**Exercise**
Pictures appear in the records below; write out everything else exactly.

Source data below:

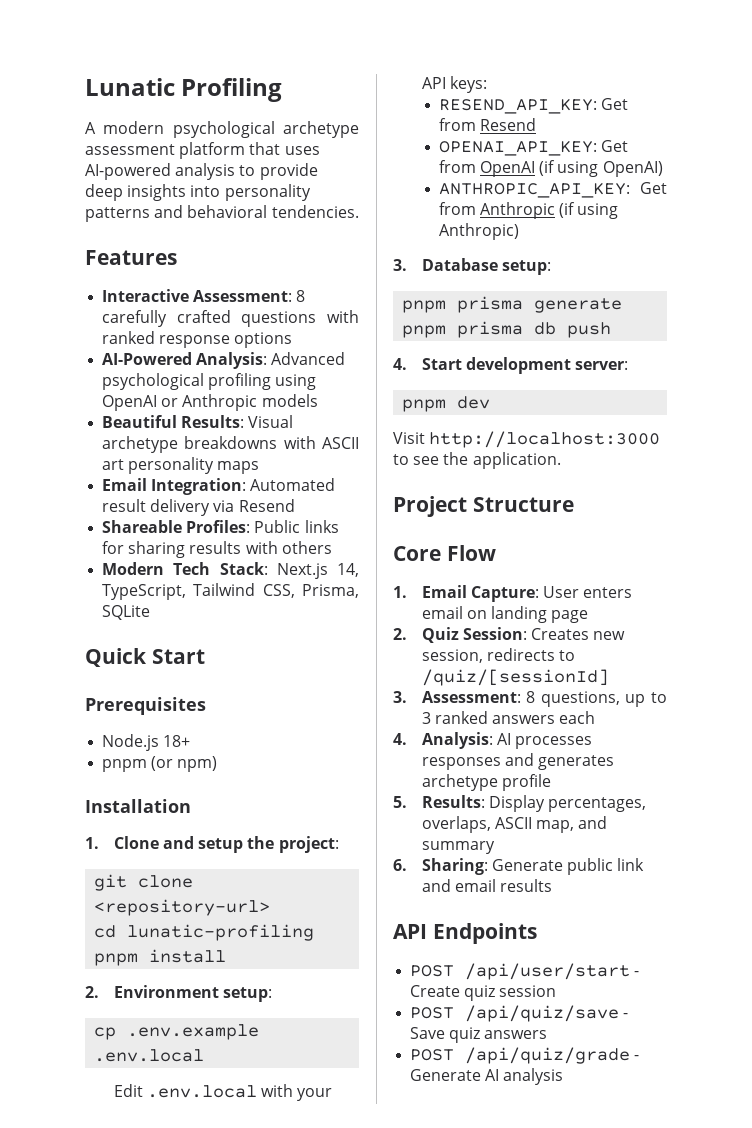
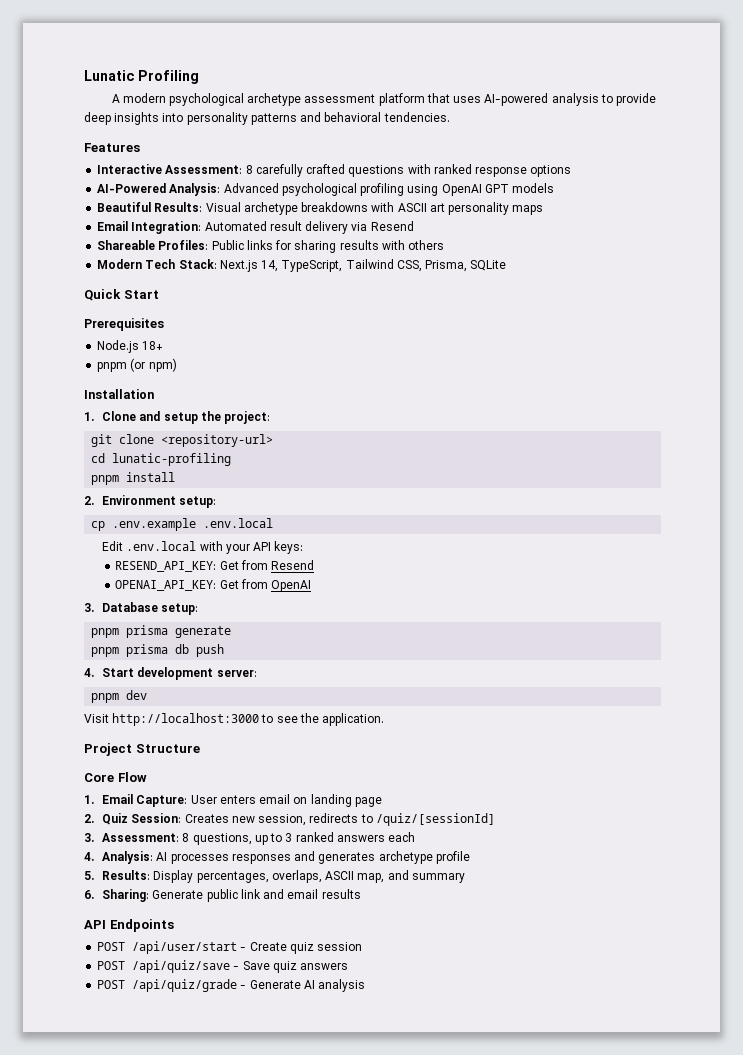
- AI-Powered Analysis: Advanced psychological profiling using OpenAI or Anthropic models
+ AI-Powered Analysis: Advanced psychological profiling using OpenAI GPT models
- OPENAI_API_KEY: Get from OpenAI (if using OpenAI)
- ANTHROPIC_API_KEY: Get from Anthropic (if using Anthropic)
+ OPENAI_API_KEY: Get from OpenAI

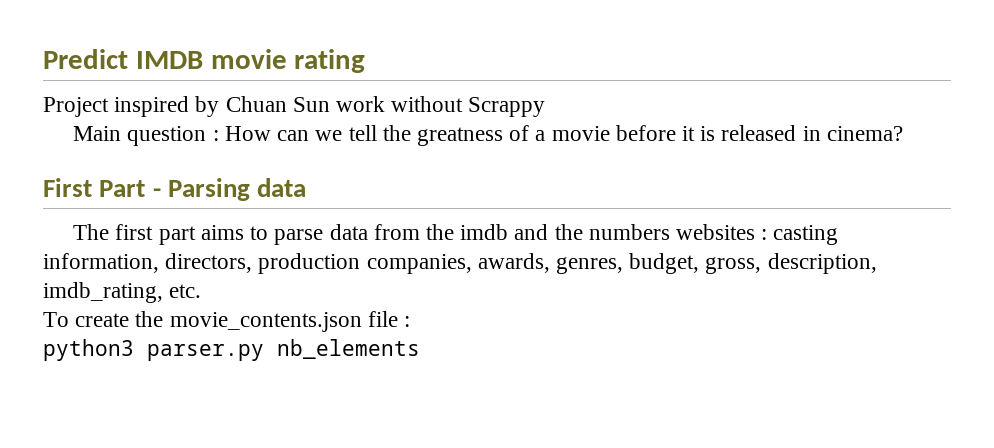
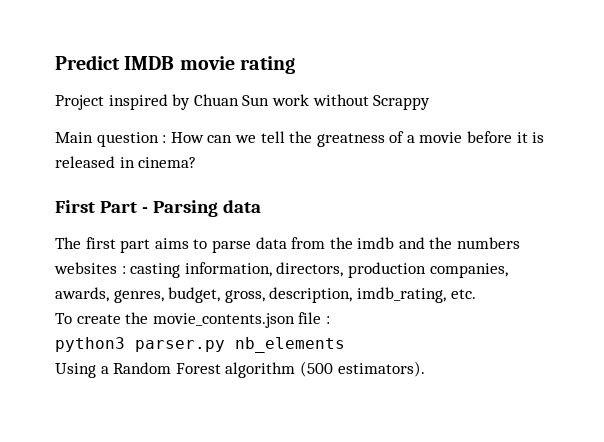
+ Using a Random Forest algorithm (500 estimators).

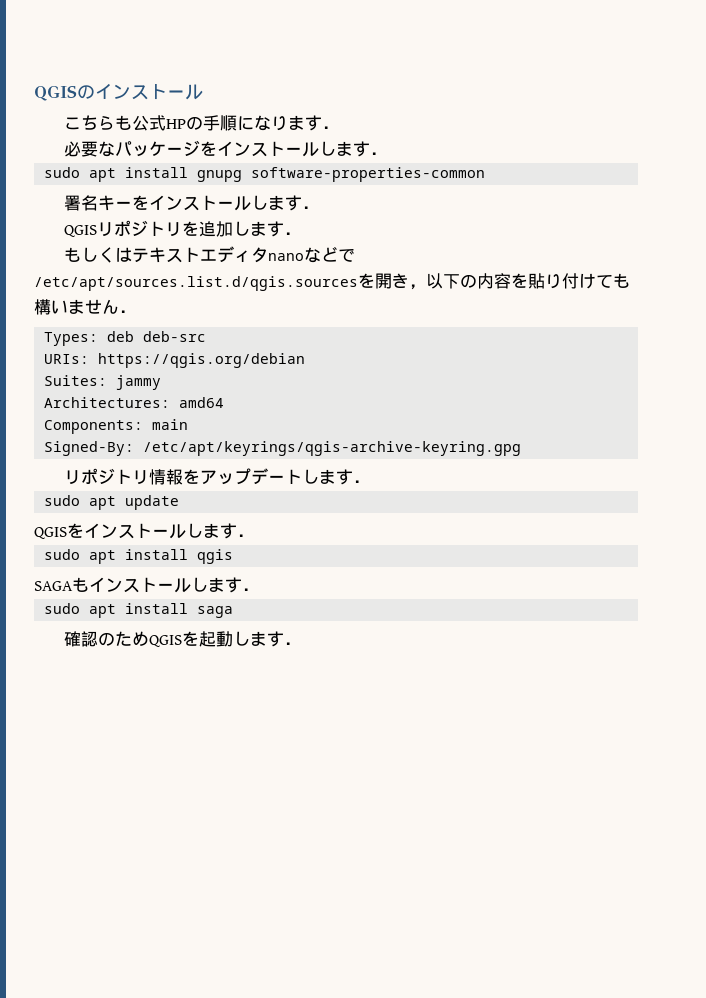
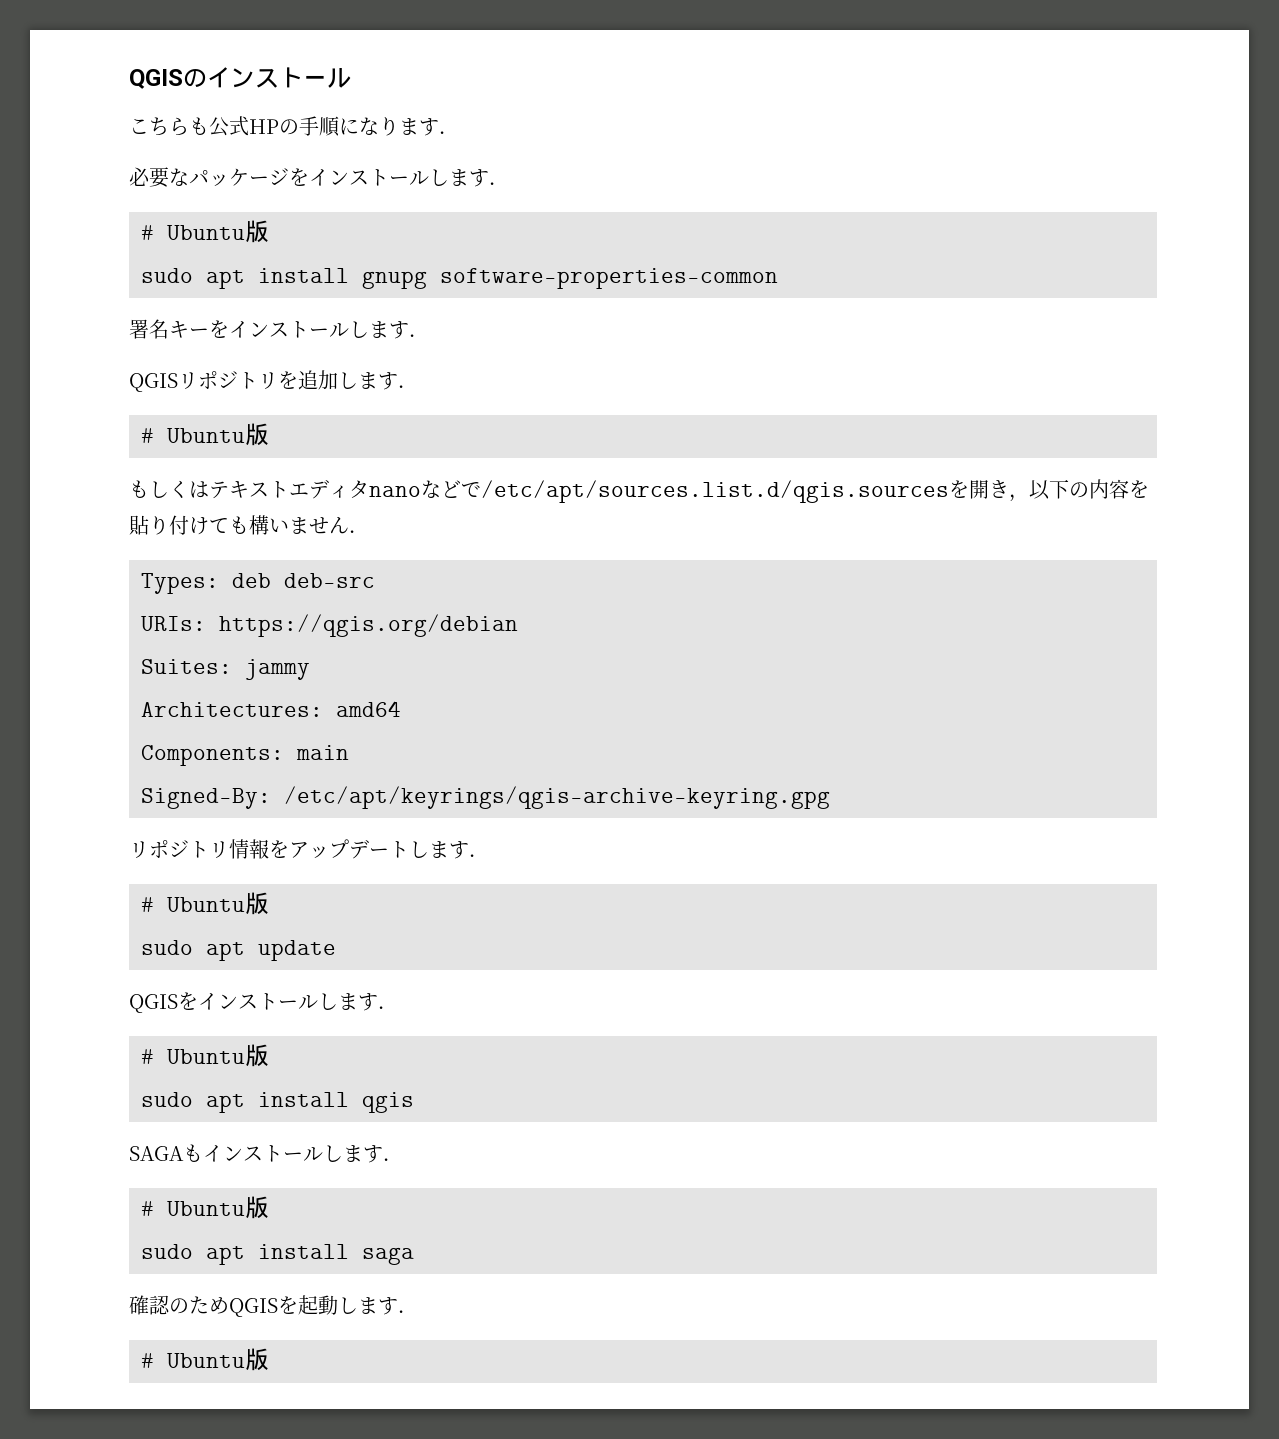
  必要なパッケージをインストールします．
+ # Ubuntu版
  QGISリポジトリを追加します．
+ # Ubuntu版
  リポジトリ情報をアップデートします．
+ # Ubuntu版
  QGISをインストールします．
+ # Ubuntu版
  SAGAもインストールします．
+ # Ubuntu版
  確認のためQGISを起動します．
+ # Ubuntu版

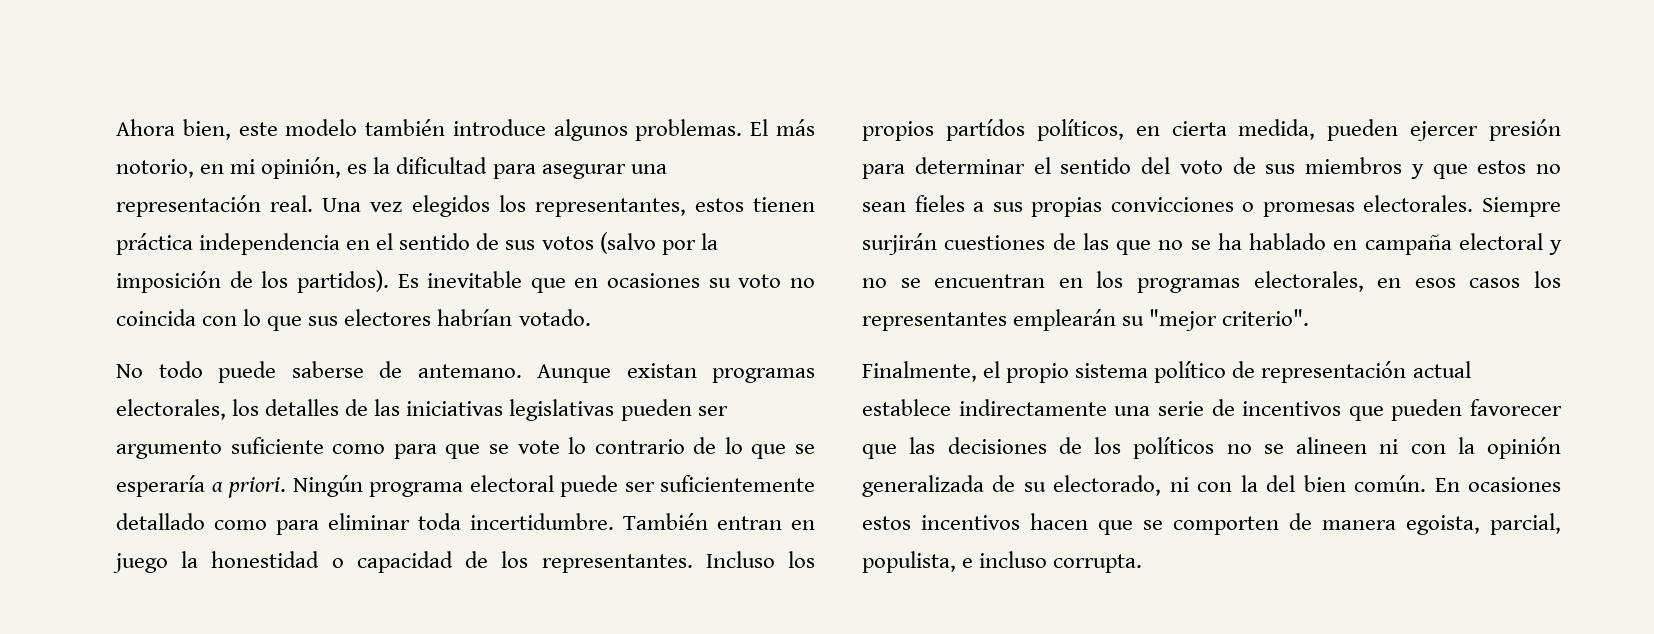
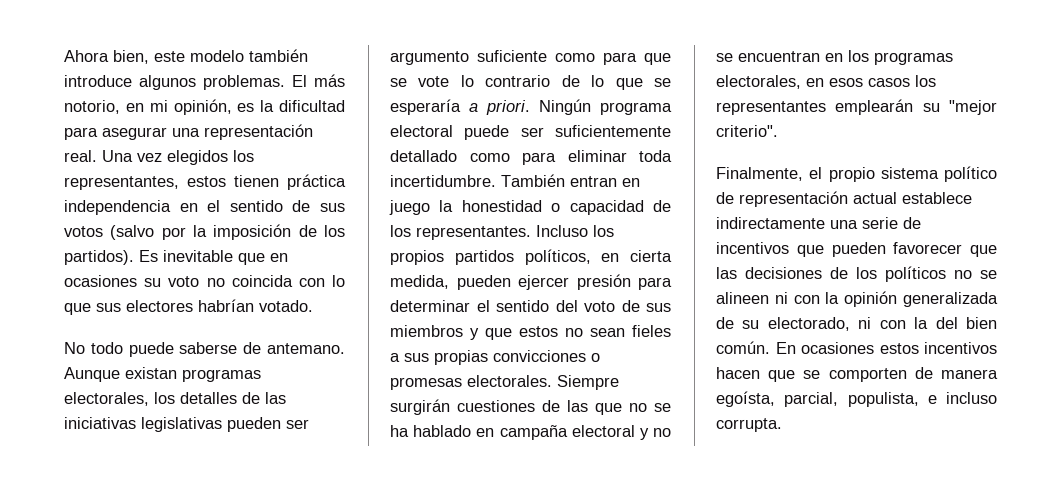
- Incluso los propios partídos políticos, en cierta medida, pueden ejercer presión para determinar el sentido del voto de sus miembros y que estos no sean fieles a sus propias convicciones o promesas electorales.
+ Incluso los propios partidos políticos, en cierta medida, pueden ejercer presión para determinar el sentido del voto de sus miembros y que estos no sean fieles a sus propias convicciones o promesas electorales.
- Siempre surjirán cuestiones de las que no se ha hablado en campaña electoral y no se encuentran en los programas electorales, en esos casos los representantes emplearán su "mejor criterio".
+ Siempre surgirán cuestiones de las que no se ha hablado en campaña electoral y no se encuentran en los programas electorales, en esos casos los representantes emplearán su "mejor criterio".
- En ocasiones estos incentivos hacen que se comporten de manera egoista, parcial, populista, e incluso corrupta.
+ En ocasiones estos incentivos hacen que se comporten de manera egoísta, parcial, populista, e incluso corrupta.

End of Source data.

**Expected answer**
- AI-Powered Analysis: Advanced psychological profiling using OpenAI or Anthropic models
+ AI-Powered Analysis: Advanced psychological profiling using OpenAI GPT models
- OPENAI_API_KEY: Get from OpenAI (if using OpenAI)
- ANTHROPIC_API_KEY: Get from Anthropic (if using Anthropic)
+ OPENAI_API_KEY: Get from OpenAI

+ Using a Random Forest algorithm (500 estimators).

  必要なパッケージをインストールします．
+ # Ubuntu版
  QGISリポジトリを追加します．
+ # Ubuntu版
  リポジトリ情報をアップデートします．
+ # Ubuntu版
  QGISをインストールします．
+ # Ubuntu版
  SAGAもインストールします．
+ # Ubuntu版
  確認のためQGISを起動します．
+ # Ubuntu版

- Incluso los propios partídos políticos, en cierta medida, pueden ejercer presión para determinar el sentido del voto de sus miembros y que estos no sean fieles a sus propias convicciones o promesas electorales.
+ Incluso los propios partidos políticos, en cierta medida, pueden ejercer presión para determinar el sentido del voto de sus miembros y que estos no sean fieles a sus propias convicciones o promesas electorales.
- Siempre surjirán cuestiones de las que no se ha hablado en campaña electoral y no se encuentran en los programas electorales, en esos casos los representantes emplearán su "mejor criterio".
+ Siempre surgirán cuestiones de las que no se ha hablado en campaña electoral y no se encuentran en los programas electorales, en esos casos los representantes emplearán su "mejor criterio".
- En ocasiones estos incentivos hacen que se comporten de manera egoista, parcial, populista, e incluso corrupta.
+ En ocasiones estos incentivos hacen que se comporten de manera egoísta, parcial, populista, e incluso corrupta.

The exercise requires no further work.